Your objective:
State how many lines below hold the word "position". Give that number and no other text.

[Front-end code change data]
◇ ◇ ◇ ◇ ◇ ◇ ◇
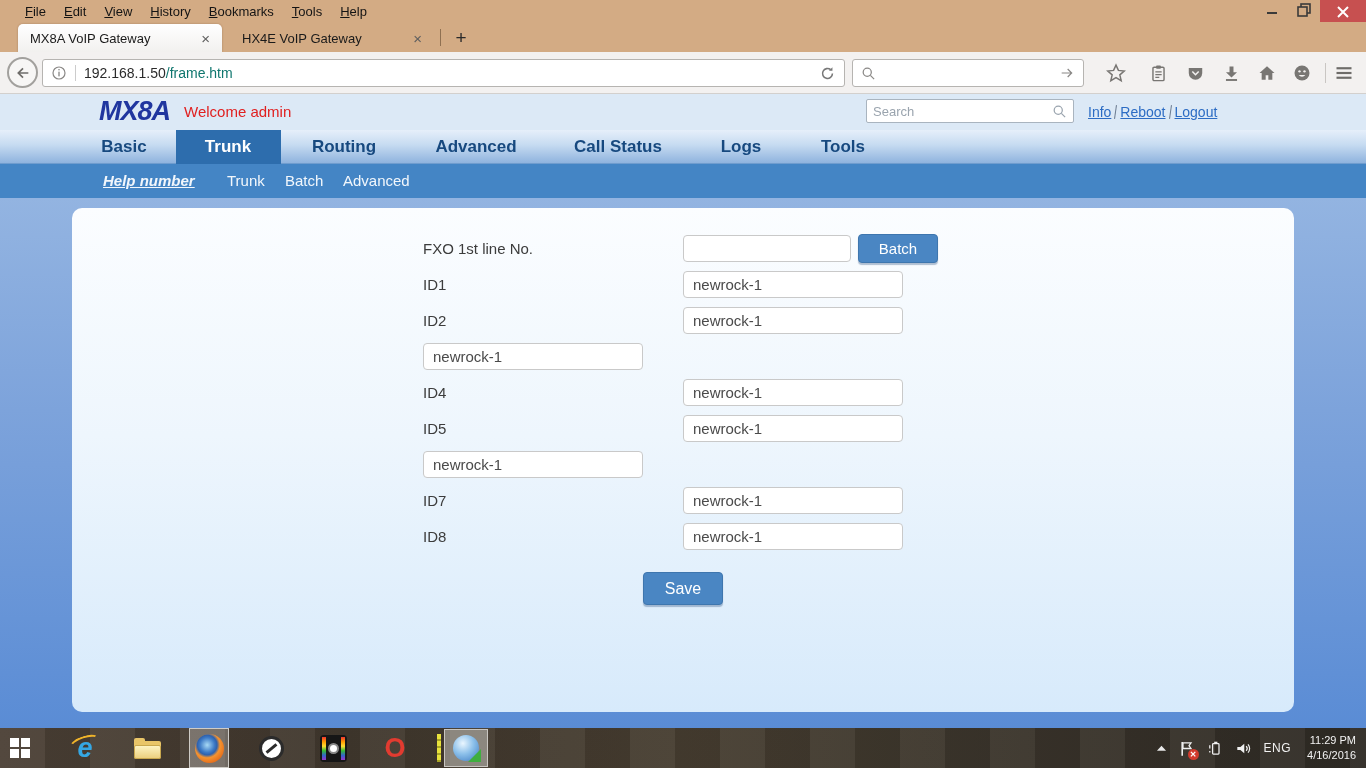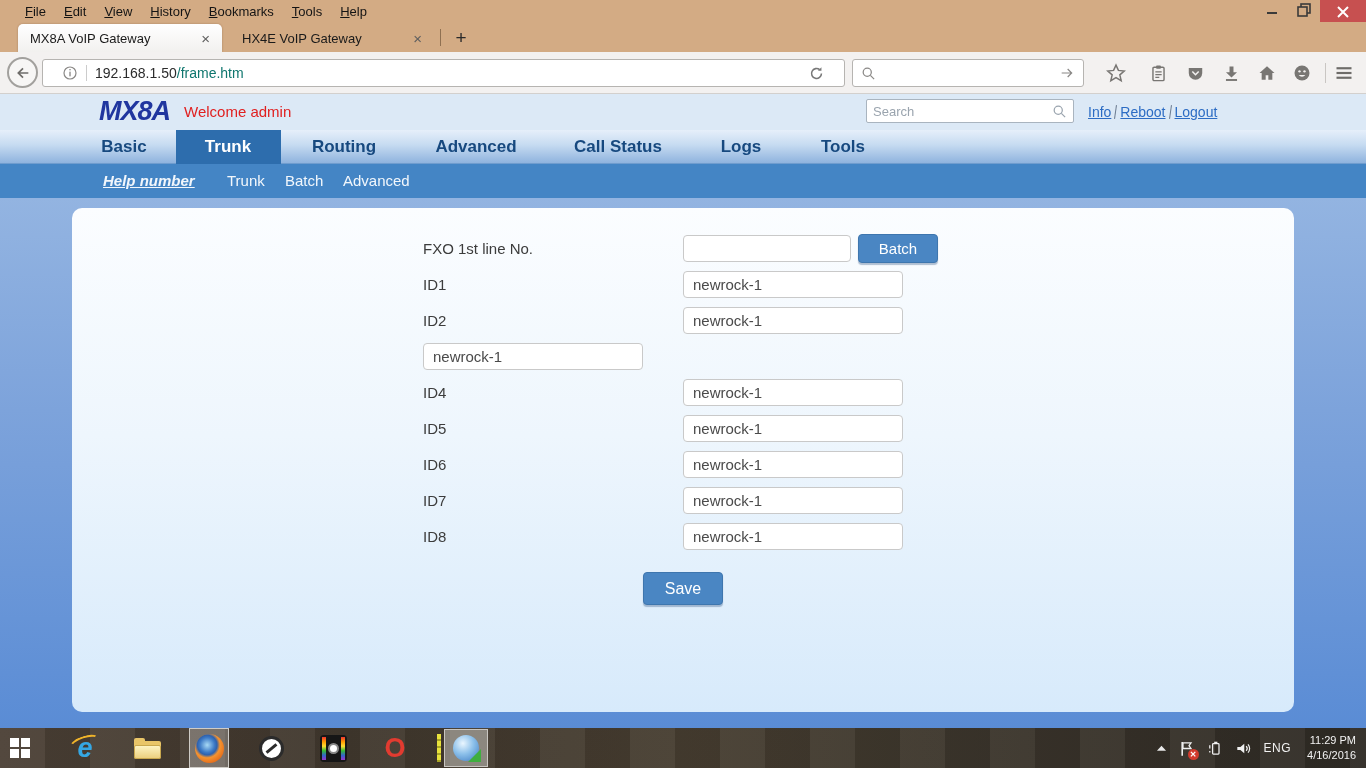--- a/index.html
+++ b/index.html
@@ -29,7 +29,7 @@
   
   .navbar { position:absolute; left:0; top:52px; width:1366px; height:42px; background:#f3f1f0; border-bottom:1px solid #d3d0cd; }
   .back-btn { position:absolute; left:7px; top:5px; width:31px; height:31px; border:2px solid #a2a09d; border-radius:50%; background:#f7f6f5; display:flex; align-items:center; justify-content:center; }
-  .urlbar { position:absolute; left:42px; top:7px; width:803px; height:28px; background:#fff; border:1px solid #b6b4b1; border-radius:3px; display:flex; align-items:center; padding:0 19px; }
+  .urlbar { position:absolute; left:42px; top:7px; width:803px; height:28px; background:#fff; border:1px solid #b6b4b1; border-radius:3px; display:flex; align-items:center; padding:0 8px; }
   .url-div { width:1px; height:16px; background:#ccc; margin:0 8px; }
   .url-host { font-size:14px; color:#2b2b2b; }
   .url-path { font-size:14px; color:#0f766e; }

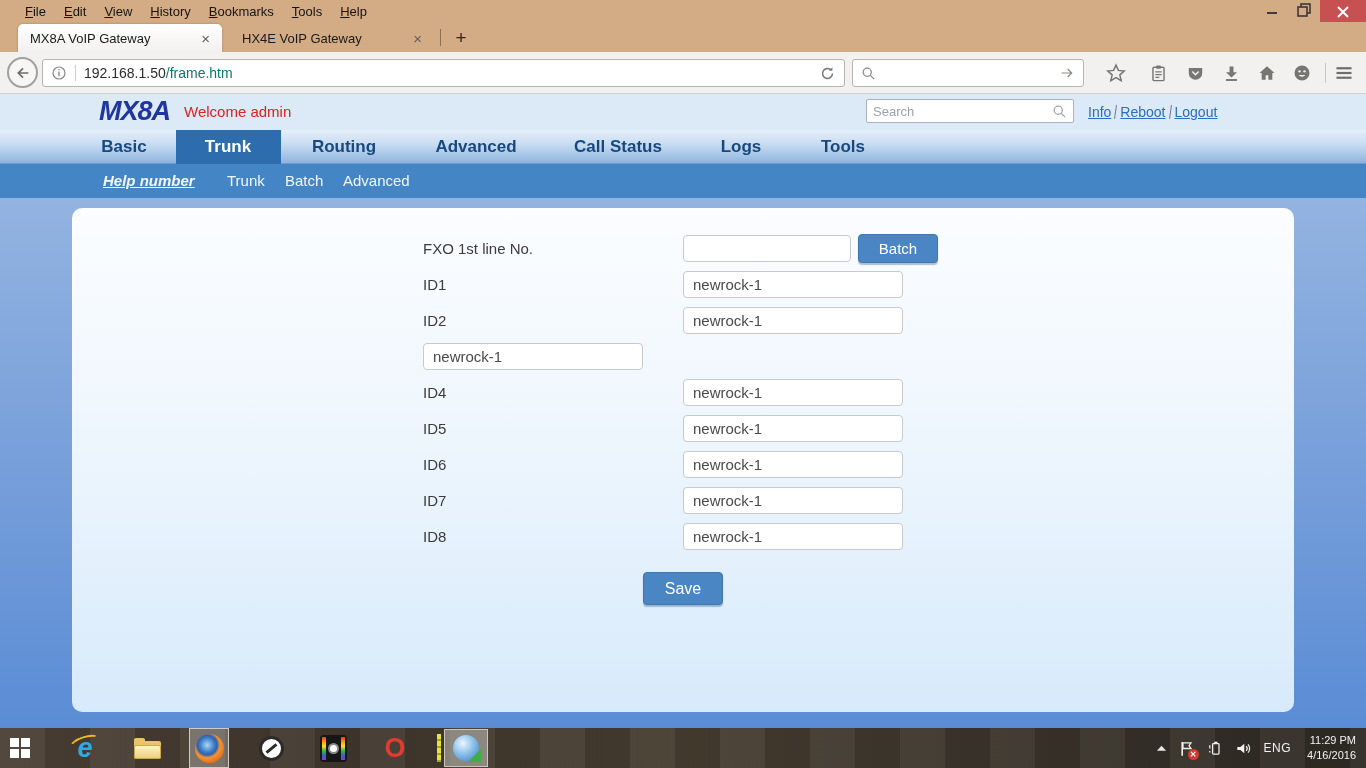--- a/index.html
+++ b/index.html
@@ -298,7 +298,6 @@
         <input class="id-input" type="text" value="newrock-1" style="">
       </div>
       <div class="frow">
-        <span class="frow-label">ID6</span>
         <input class="id-input" type="text" value="newrock-1" style="">
       </div>
       <div class="frow">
◇ ◇ ◇ ◇ ◇ ◇ ◇
Answer space:
4